At best, the situation was wildly mischaracterized by the media. At worst, journalists didn’t take a minute to check the facts behind a story before reporting on it.

But before we get too far into this, let’s start things out with a few quick reminders.

I’m liberal. I didn’t vote for Trump. In fact, I’ve never cast a vote for a member of the republican party. I don’t like Trump. I’ve written many articles that are critical of Trump. I’ve posted numerous times about how I don’t like Trump on Twitter and Facebook. The most positive thing I can say about Trump is that he is a human person that exists.

That said, I know that many people will fail to actually read this article before they comment something about how I’m a MAGA supporter myself, or use some other type of personal attack. That’s fine. They’re wrong, but that’s fine. There’s no sense in trying to reason with unreasonable people.

This isn’t about defending a group of kids from a Catholic high school. In fact, I probably disagree with most of their ideologies – religious or otherwise. This is about defending the truth and demanding that the media do better.

The video

It was widely reported, based on a short video clip, that this group of high school students harassed a Native American veteran named Nathan Phillips. And I’ll admit that after reading a few headlines about the incident, and seeing the smug smile on the cover images, I was angry.

But this video paints a slightly different picture of the events.

The widely reported incident of the students harassing Phillips occurs around 1:12:30 in the video. Prior to that, members of Black Hebrew Israelites (the Southern Poverty Law Center calls this group racist and black supremacists) were harassing the students.

During the lead-up to the “confrontation”, I saw the high school students behave about as well as you can expect a group of high school students who are being accosted. Phillips then made his way into the middle of the group of students – even a member of the Black Hebrew Israelites group notes that they “came to the rescue” (at 1:13:00).

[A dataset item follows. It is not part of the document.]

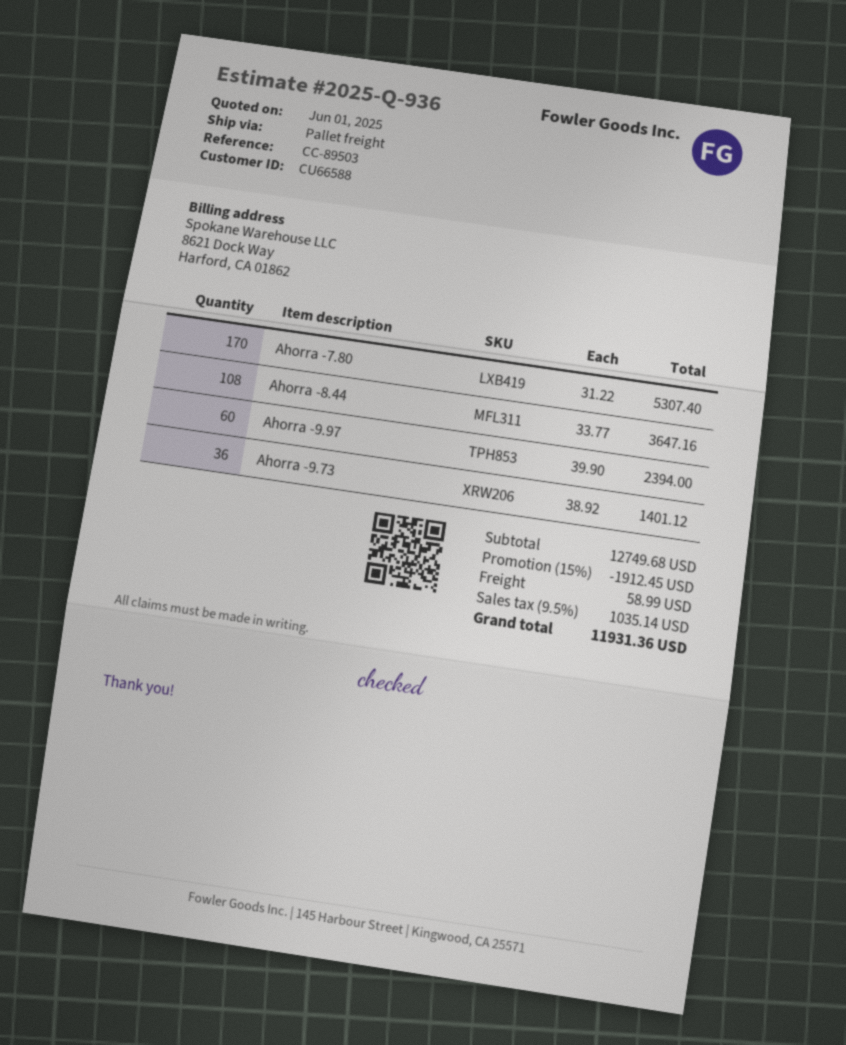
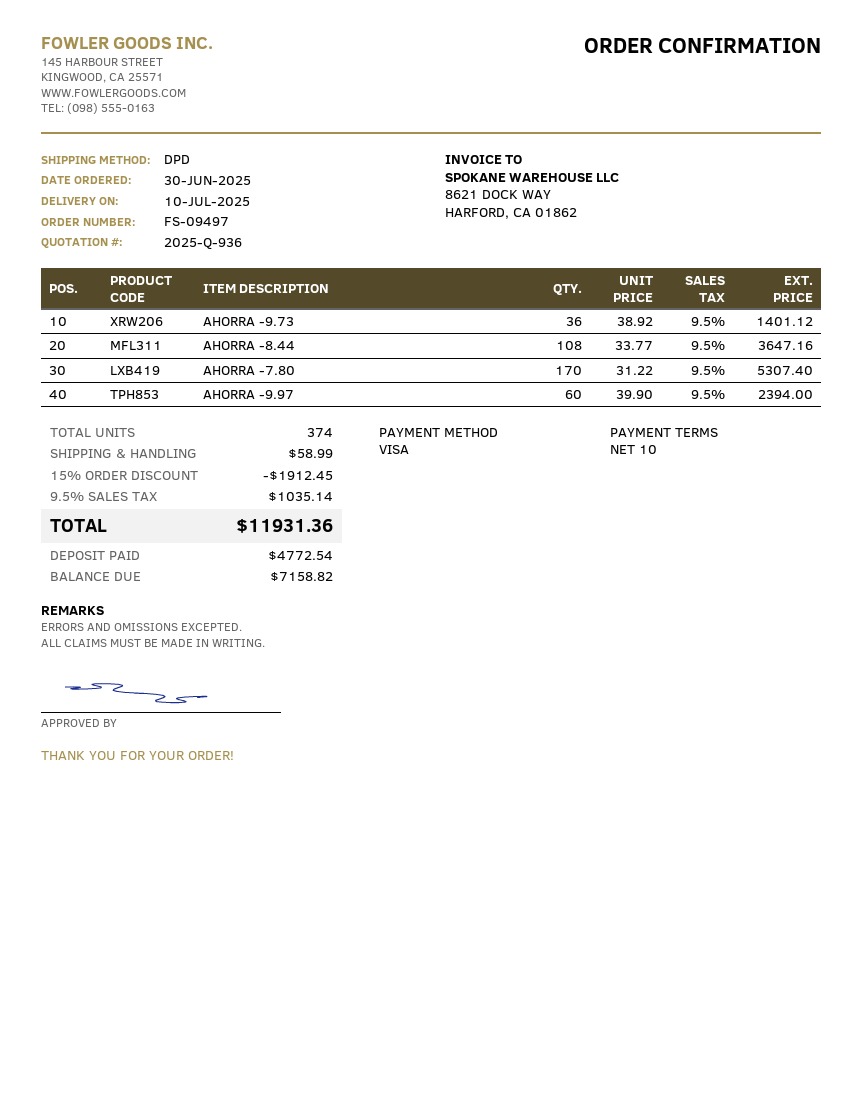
shipping method: pallet freight -> DPD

At no point did I hear the students chant anything about a wall or anything derogatory to Phillips. In fact, at 1:13:40, the person shooting the video (one of the members of the Black Hebrew Israelites group) notes that the students are joining Phillips with his chant. You can also hear at least one kid ask “What is going on?”

Phillips himself said that the students “were in the process of attacking these four black individuals”. He went on to say that “These young men were beastly and these old black individuals was their prey, and I stood in between them and so they needed their pounds of flesh and they were looking at me for that.” While Phillips may truly believe that to be the case, he is incredibly mistaken in his cursory assessment. The Black Hebrew Israelites group had been calling the group of students “faggots” and “pedophiles” in the hour leading up to Phillips’ intervention.

What I did see is Phillips walk into a crowd of high school students, banging a drum, and him put the drum just a few inches away from the high school student’s face.

Some people have even said that the students “had it coming” because they were wearing MAGA hats. Yeah, they were. They were attending an anti-abortion rally. I would expect members of the religious right to dress in a manner consistent with their dunderheaded ideology. I would also expect people attending a pro-choice rally to wear Bernie or Clinton shirts.

The student’s response

The student who was involved in this – the one who was featured on all the cover images, including this article – released a statement describing the experience from his point of view. While I may not agree at all with his political views, his description of the events is far more consistent with the video evidence we have than any of the media reports I saw.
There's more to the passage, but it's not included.